Nos separamos sin un
adiós, sin una pena decente a la que cantarle durante semanas, sin un jodido
mañana al que querer regresar. El desencuentro nos sirvió de altar al que
rezarle: virgencita de los que se conocen demasiado, desparrámanos hasta dejarnos
dejados de la mano de Dios y cada uno por su lado.
Uno se costriñe la añoranza y veo que tiñe mi esperanza de coraje. Coraje: acto de comerme uno a uno mis eslabones hasta que la boca me sepa a hierro.

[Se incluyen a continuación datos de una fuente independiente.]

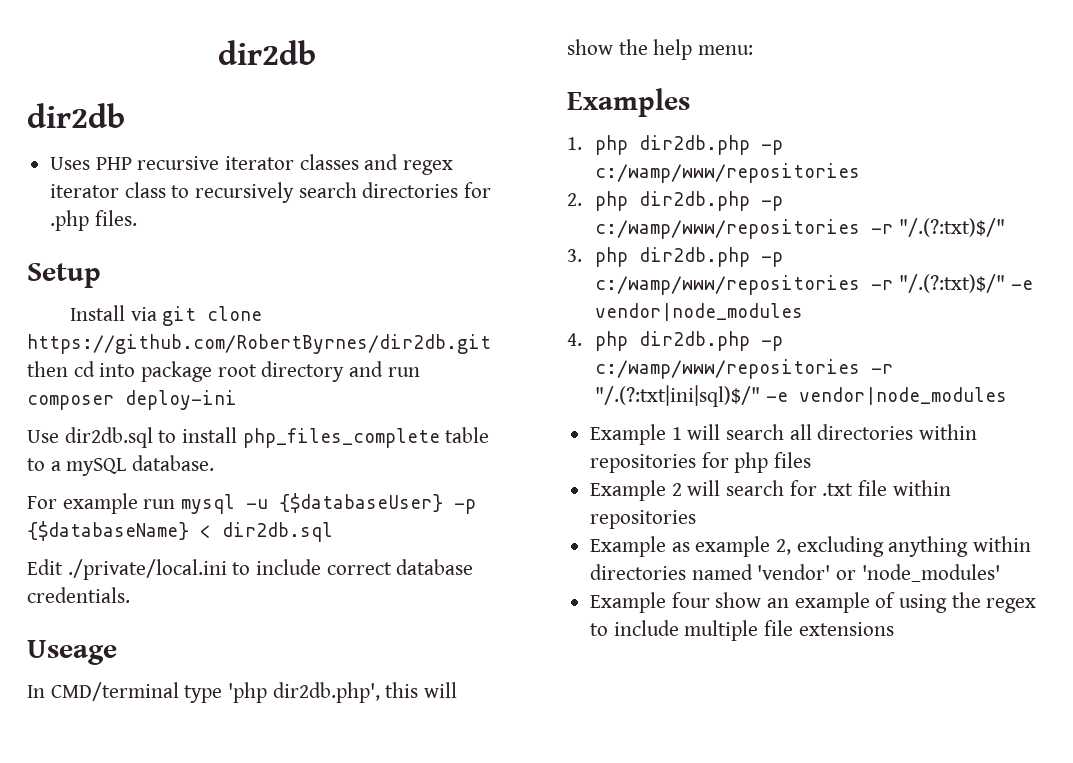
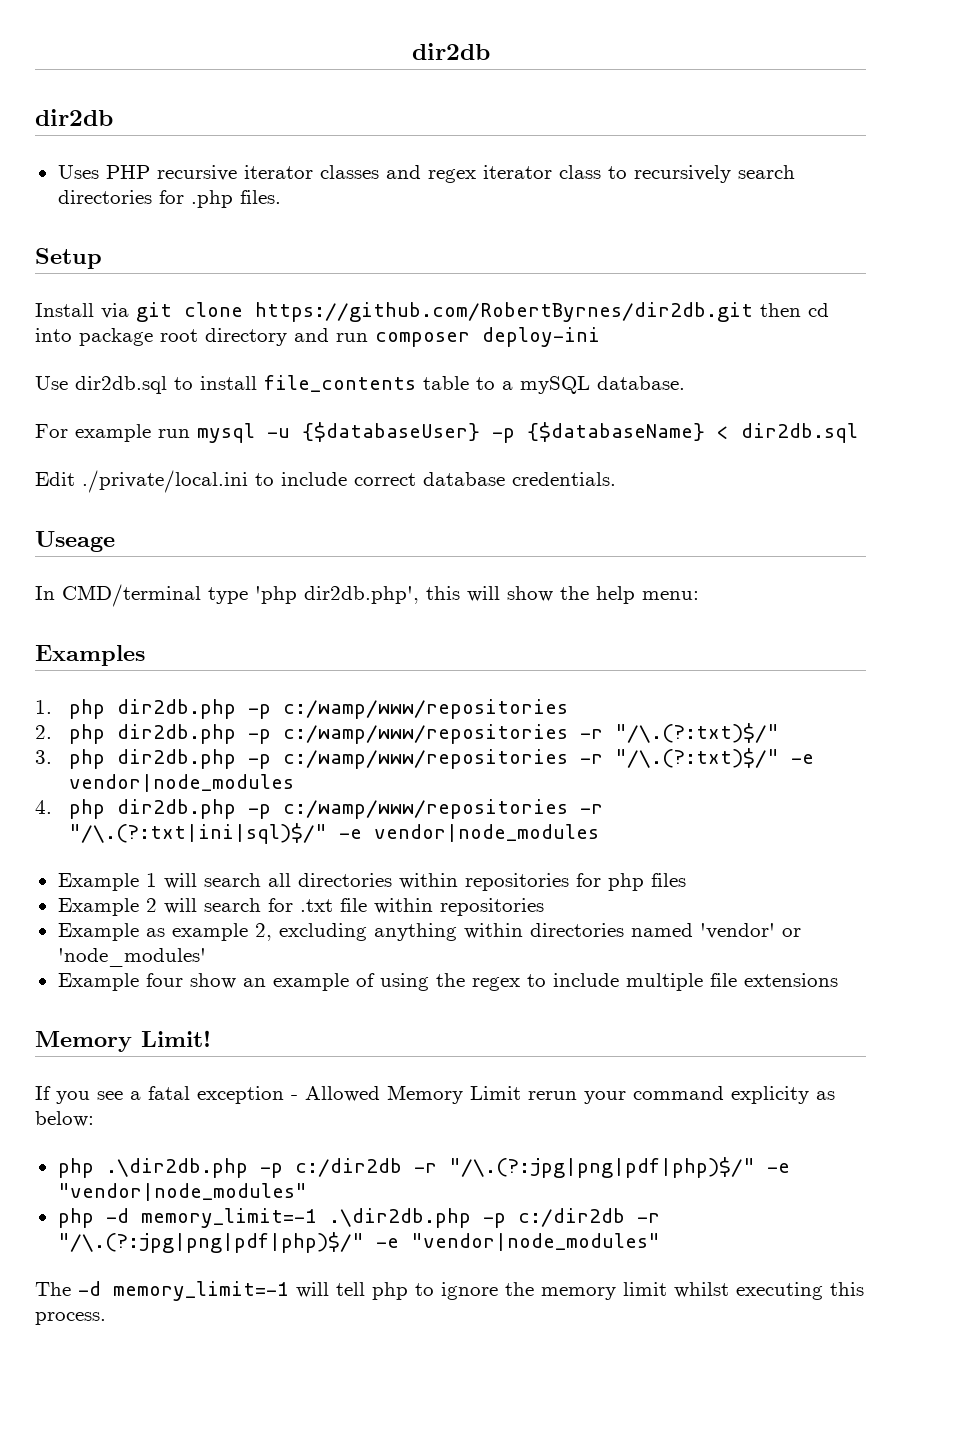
- Use dir2db.sql to install php_files_complete table to a mySQL database.
+ Use dir2db.sql to install file_contents table to a mySQL database.
- 2. php dir2db.php -p c:/wamp/www/repositories -r "/.(?:txt)$/"
+ 2. php dir2db.php -p c:/wamp/www/repositories -r "/\.(?:txt)$/"
- 3. php dir2db.php -p c:/wamp/www/repositories -r "/.(?:txt)$/" -e vendor|node_modules
+ 3. php dir2db.php -p c:/wamp/www/repositories -r "/\.(?:txt)$/" -e vendor|node_modules
- 4. php dir2db.php -p c:/wamp/www/repositories -r "/.(?:txt|ini|sql)$/" -e vendor|node_modules
+ 4. php dir2db.php -p c:/wamp/www/repositories -r "/\.(?:txt|ini|sql)$/" -e vendor|node_modules
+ Memory Limit!
+ If you see a fatal exception - Allowed Memory Limit rerun your command explicity as below:
+ php .\dir2db.php -p c:/dir2db -r "/\.(?:jpg|png|pdf|php)$/" -e "vendor|node_modules"
+ php -d memory_limit=-1 .\dir2db.php -p c:/dir2db -r "/\.(?:jpg|png|pdf|php)$/" -e "vendor|node_modules"
+ The -d memory_limit=-1 will tell php to ignore the memory limit whilst executing this process.

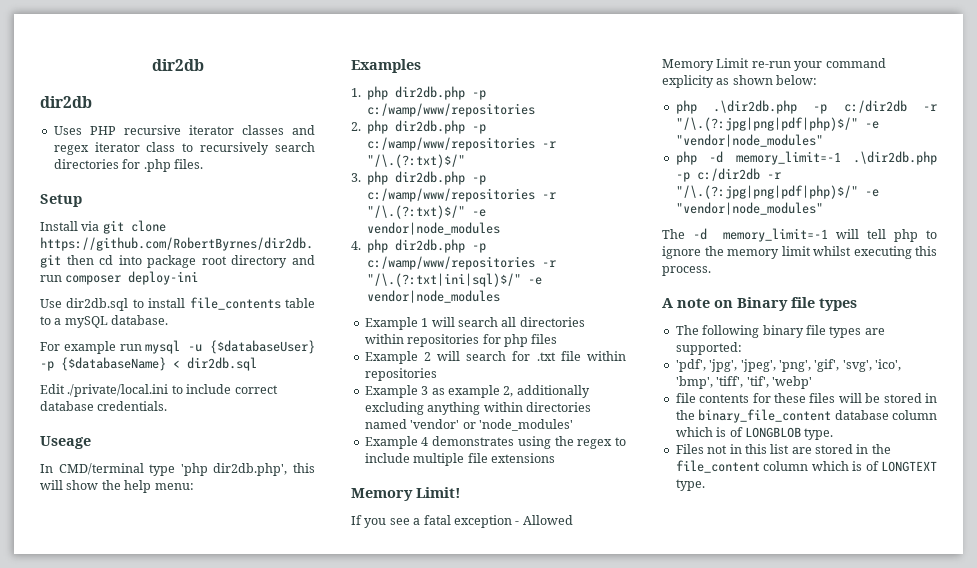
- Example as example 2, excluding anything within directories named 'vendor' or 'node_modules'
+ Example 3 as example 2, additionally excluding anything within directories named 'vendor' or 'node_modules'
- Example four show an example of using the regex to include multiple file extensions
+ Example 4 demonstrates using the regex to include multiple file extensions
- If you see a fatal exception - Allowed Memory Limit rerun your command explicity as below:
+ If you see a fatal exception - Allowed Memory Limit re-run your command explicity as shown below:
+ A note on Binary file types
+ The following binary file types are supported:
+ 'pdf', 'jpg', 'jpeg', 'png', 'gif', 'svg', 'ico', 'bmp', 'tiff', 'tif', 'webp'
+ file contents for these files will be stored in the binary_file_content database column which is of LONGBLOB type.
+ Files not in this list are stored in the file_content column which is of LONGTEXT type.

Coraje: el orgullo de los buenos perros.
Que vengan a obligarme a
llorarle como es debido a quien no quiso quererme en condiciones.
Que preguntaré por el
ruido de las cadenas cuyos eslabones no se han comido.
Porque no es fácil
hacerlo careciendo de cabeza, corazón y cojones.
La garganta que tragaba
sapos ahora estruja las cadenas que me ataban a lo vivido.
Que vengan los testigos como arlequines a
explicarme el sentido del destierro.
Que reto a Dios a
someterse a un ultraje vestido de traje de colorines.
Ya solo me sostiene el
coraje: el orgullo de los buenos perros.
Y no he caminado jamás
más erguido, ni jamás he sentido que pisaba más fuerte sobre los adoquines.